+++ Data shown +++

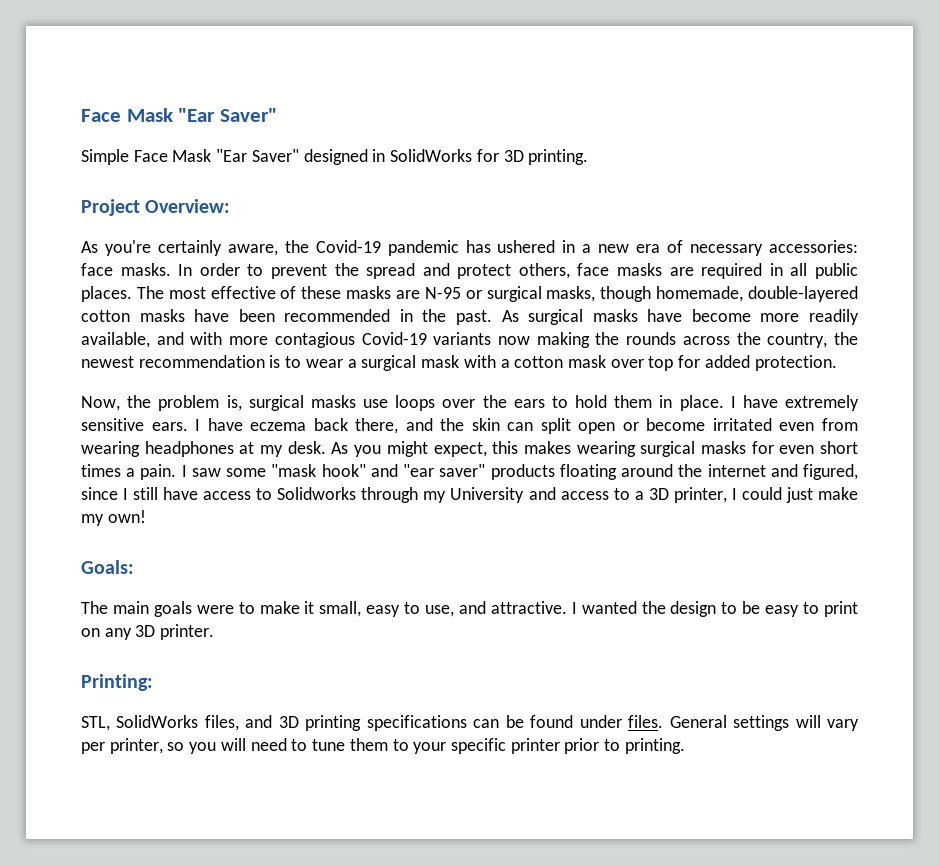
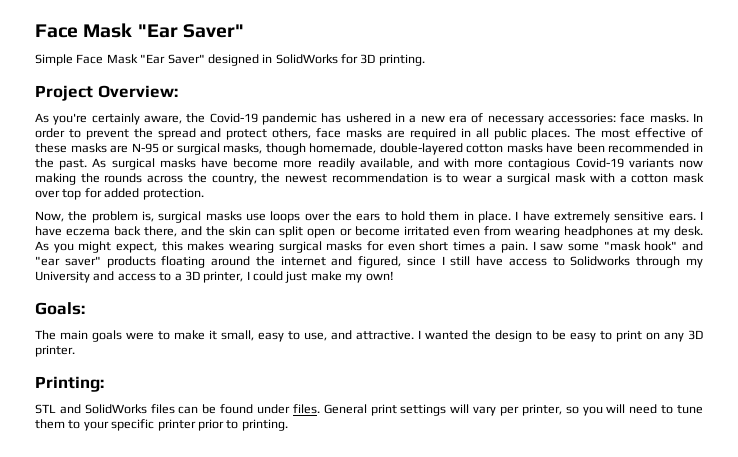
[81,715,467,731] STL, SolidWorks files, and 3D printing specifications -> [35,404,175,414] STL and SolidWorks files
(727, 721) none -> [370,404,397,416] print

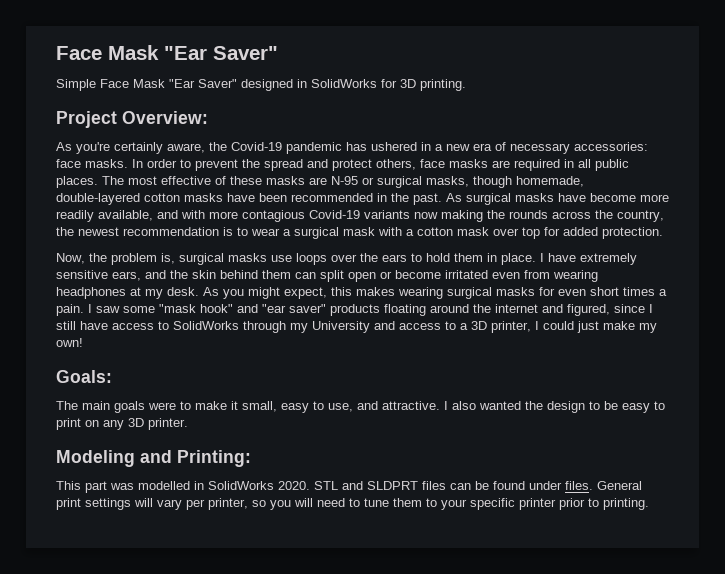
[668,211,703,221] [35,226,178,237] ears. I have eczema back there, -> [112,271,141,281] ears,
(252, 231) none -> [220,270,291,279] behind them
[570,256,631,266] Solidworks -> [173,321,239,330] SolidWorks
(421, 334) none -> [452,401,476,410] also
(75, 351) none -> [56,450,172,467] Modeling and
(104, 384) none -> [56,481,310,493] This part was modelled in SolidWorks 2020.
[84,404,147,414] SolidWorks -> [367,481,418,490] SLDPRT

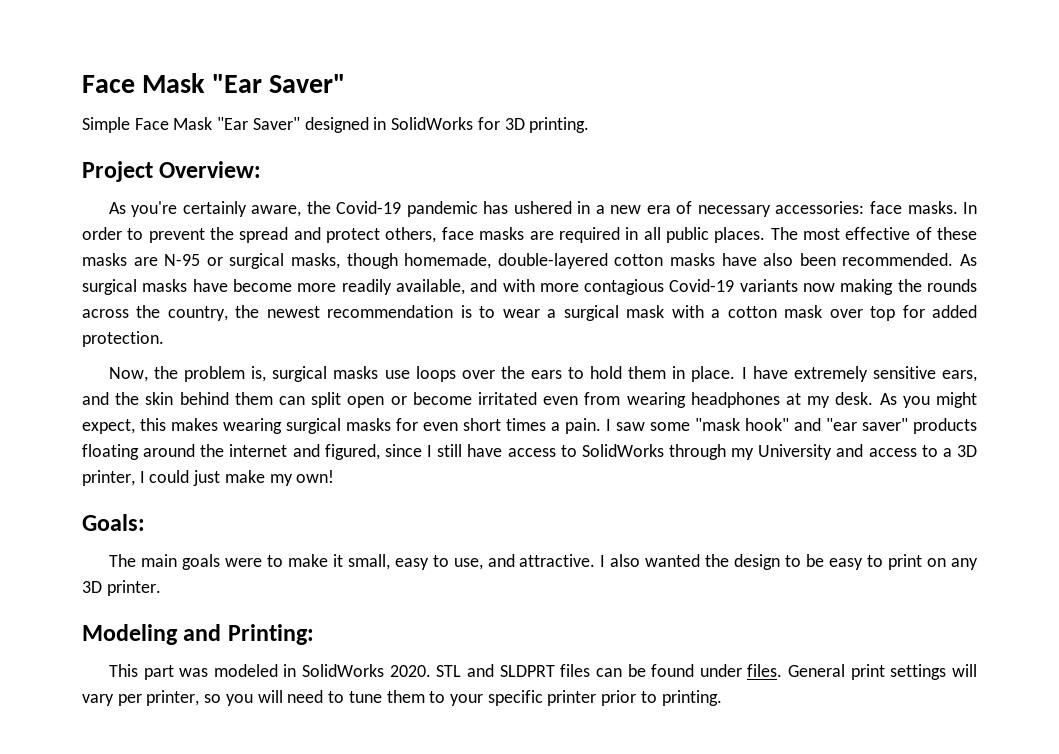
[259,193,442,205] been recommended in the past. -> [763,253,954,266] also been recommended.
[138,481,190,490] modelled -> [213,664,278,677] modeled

+++
+++ Data shown +++

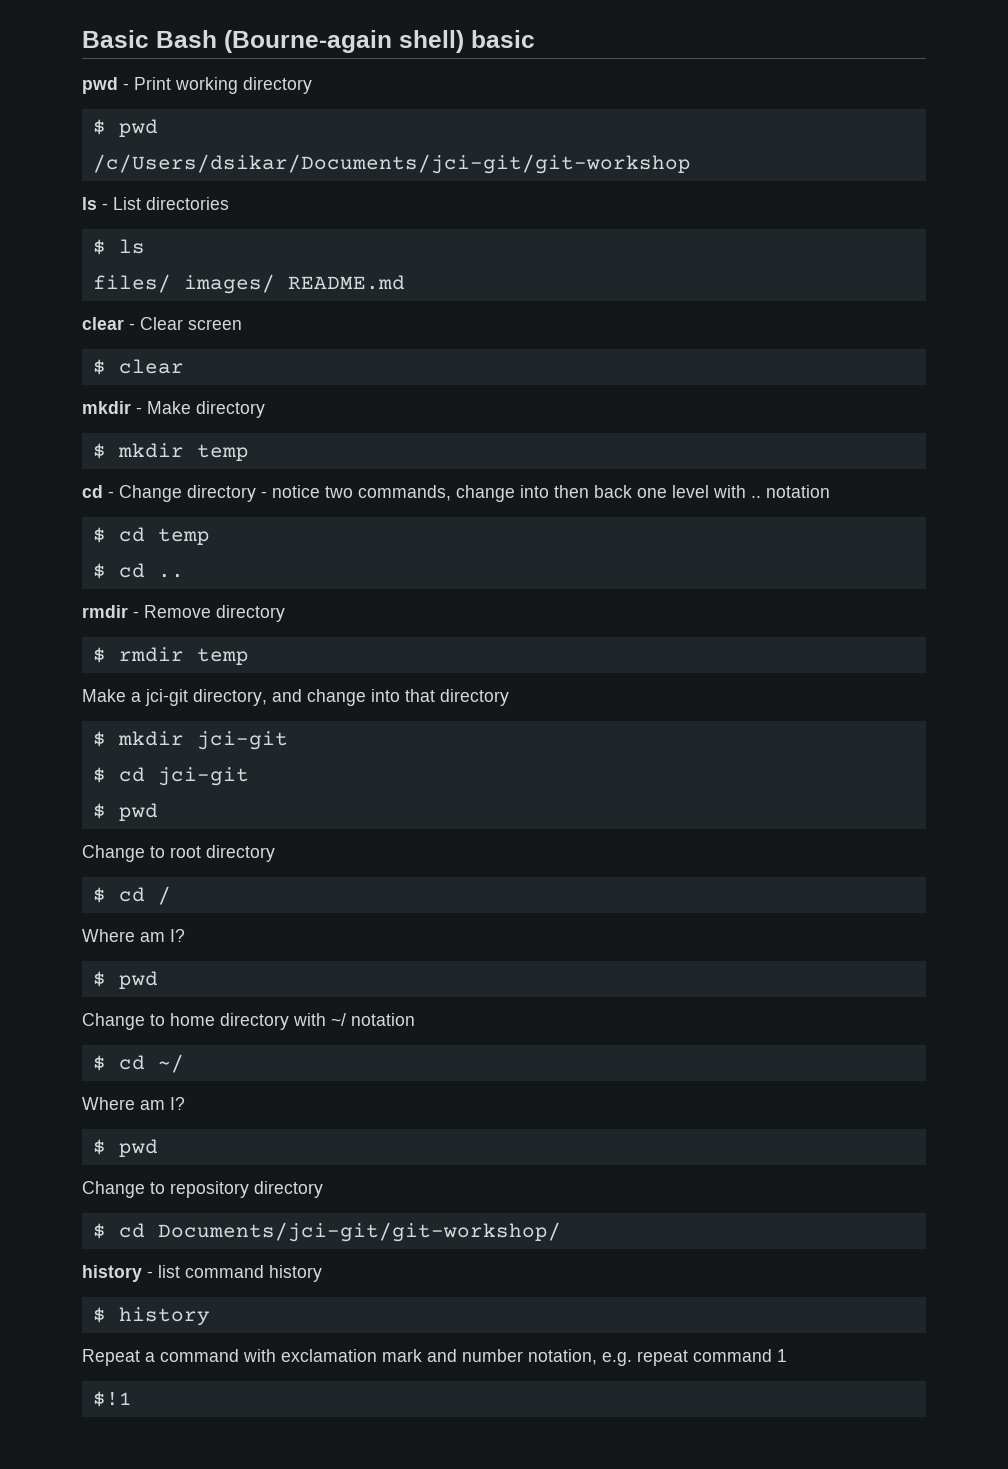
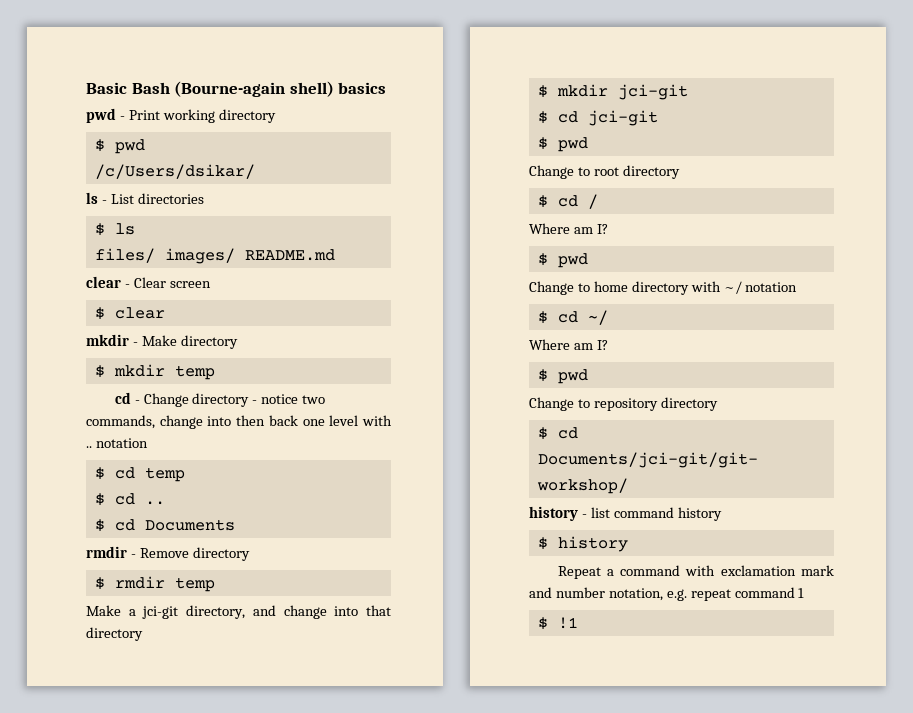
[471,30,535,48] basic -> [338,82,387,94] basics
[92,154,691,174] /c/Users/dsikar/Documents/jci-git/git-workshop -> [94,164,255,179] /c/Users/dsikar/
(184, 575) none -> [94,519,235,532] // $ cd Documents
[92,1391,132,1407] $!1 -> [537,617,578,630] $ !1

+++

What the task asks:
The reply should hold exactly the lines above, starting at the line with "(104, 384) none" and ending at the line with "[138,481,190,490] modelled ->", and no pictures.

Task output:
(104, 384) none -> [56,481,310,493] This part was modelled in SolidWorks 2020.
[84,404,147,414] SolidWorks -> [367,481,418,490] SLDPRT

[259,193,442,205] been recommended in the past. -> [763,253,954,266] also been recommended.
[138,481,190,490] modelled -> [213,664,278,677] modeled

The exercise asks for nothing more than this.